## WORK REQUEST
If an entry holds a picture, leave the picture out and copy the rest of the listing exactly.

--- DATA PROVIDED ---

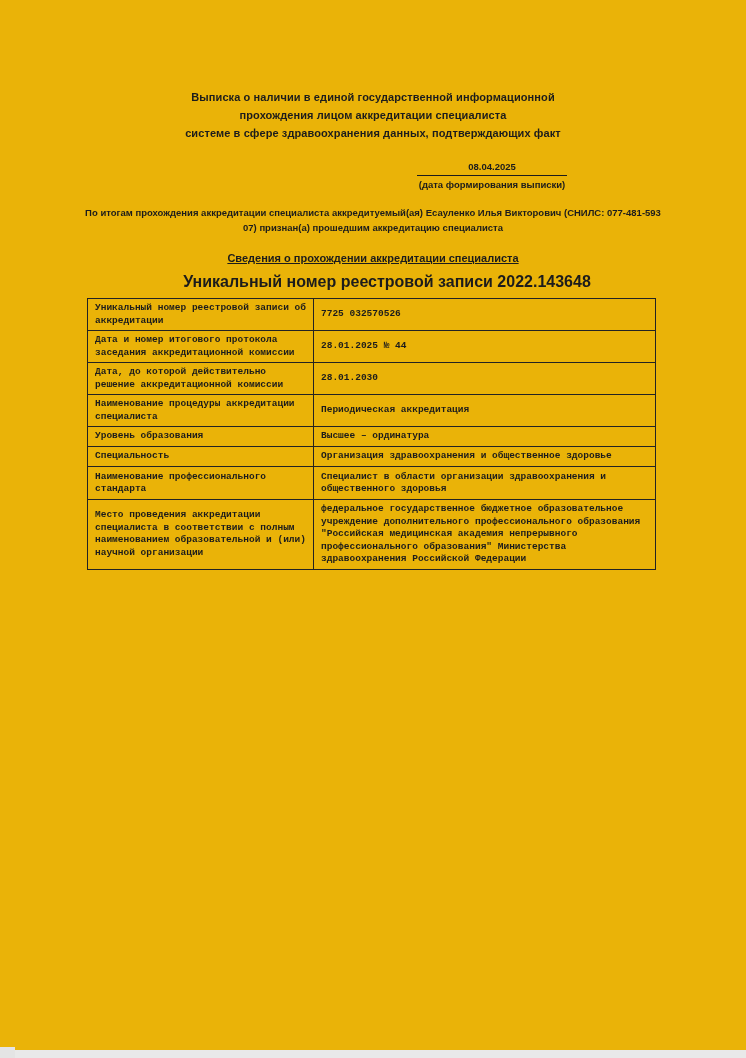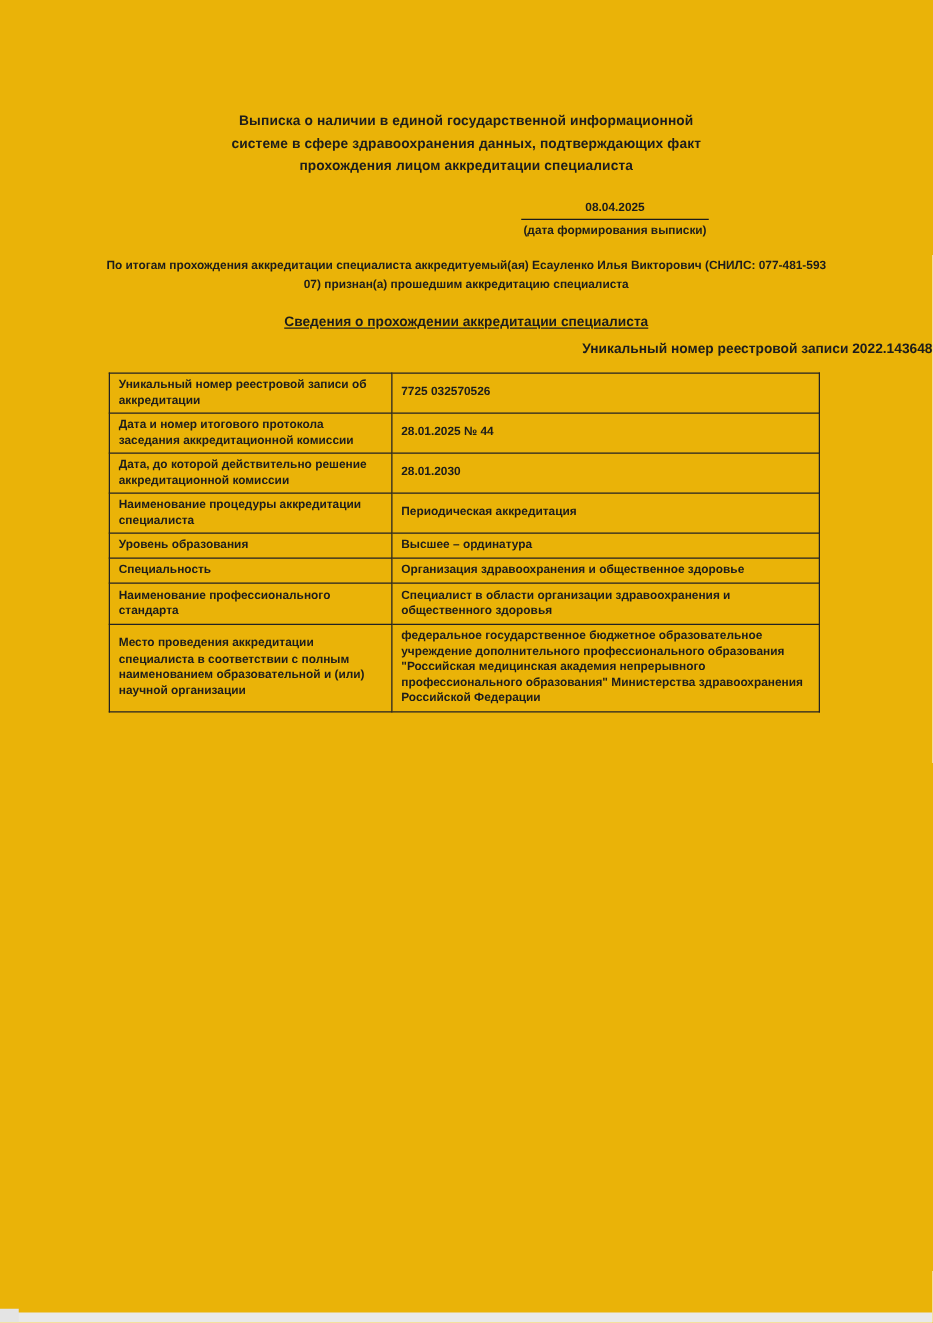--- a/index.html
+++ b/index.html
@@ -63,31 +63,32 @@
     right: 0;
     text-align: center;
     font-size: 11px;
     text-decoration: underline;
   }
   .registry-heading {
     position: absolute;
     top: 273px;
     left: 0;
     right: 0;
-    text-align: right;
-    font-size: 11px;
+    text-align: center;
+    font-size: 16px;
     padding-left: 28px;
   }
   table.acc {
     position: absolute;
     top: 298px;
     left: 87px;
     width: 568px;
     border-collapse: collapse;
     table-layout: fixed;
+    font-family: Liberation Mono, monospace;
   }
   table.acc td {
     border: 1.5px solid #232323;
     font-size: 9.5px;
     line-height: 12.5px;
     font-weight: 700;
     vertical-align: middle;
     padding: 3px 7px;
     word-wrap: break-word;
   }
@@ -118,22 +119,22 @@
     background: #e4e4e4;
   }
 </style>
 </head>
 <body>
 
 <div class="page">
 
   <div class="title">
     <div>Выписка о наличии в единой государственной информационной</div>
+    <div>прохождения лицом аккредитации специалиста</div>
     <div>системе в сфере здравоохранения данных, подтверждающих факт</div>
-    <div>прохождения лицом аккредитации специалиста</div>
   </div>
 
   <div class="date-block">
     <span class="date-value">08.04.2025</span>
     <span class="date-caption">(дата формирования выписки)</span>
   </div>
 
   <div class="intro">По итогам прохождения аккредитации специалиста аккредитуемый(ая) Есауленко Илья Викторович (СНИЛС: 077-481-593 07) признан(а) прошедшим аккредитацию специалиста</div>
 
   <div class="section-heading">Сведения о прохождении аккредитации специалиста</div>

---

## SOLUTION FOR THIS TASK
--- a/index.html
+++ b/index.html
@@ -63,31 +63,32 @@
     right: 0;
     text-align: center;
     font-size: 11px;
     text-decoration: underline;
   }
   .registry-heading {
     position: absolute;
     top: 273px;
     left: 0;
     right: 0;
-    text-align: right;
-    font-size: 11px;
+    text-align: center;
+    font-size: 16px;
     padding-left: 28px;
   }
   table.acc {
     position: absolute;
     top: 298px;
     left: 87px;
     width: 568px;
     border-collapse: collapse;
     table-layout: fixed;
+    font-family: Liberation Mono, monospace;
   }
   table.acc td {
     border: 1.5px solid #232323;
     font-size: 9.5px;
     line-height: 12.5px;
     font-weight: 700;
     vertical-align: middle;
     padding: 3px 7px;
     word-wrap: break-word;
   }
@@ -118,22 +119,22 @@
     background: #e4e4e4;
   }
 </style>
 </head>
 <body>
 
 <div class="page">
 
   <div class="title">
     <div>Выписка о наличии в единой государственной информационной</div>
+    <div>прохождения лицом аккредитации специалиста</div>
     <div>системе в сфере здравоохранения данных, подтверждающих факт</div>
-    <div>прохождения лицом аккредитации специалиста</div>
   </div>
 
   <div class="date-block">
     <span class="date-value">08.04.2025</span>
     <span class="date-caption">(дата формирования выписки)</span>
   </div>
 
   <div class="intro">По итогам прохождения аккредитации специалиста аккредитуемый(ая) Есауленко Илья Викторович (СНИЛС: 077-481-593 07) признан(а) прошедшим аккредитацию специалиста</div>
 
   <div class="section-heading">Сведения о прохождении аккредитации специалиста</div>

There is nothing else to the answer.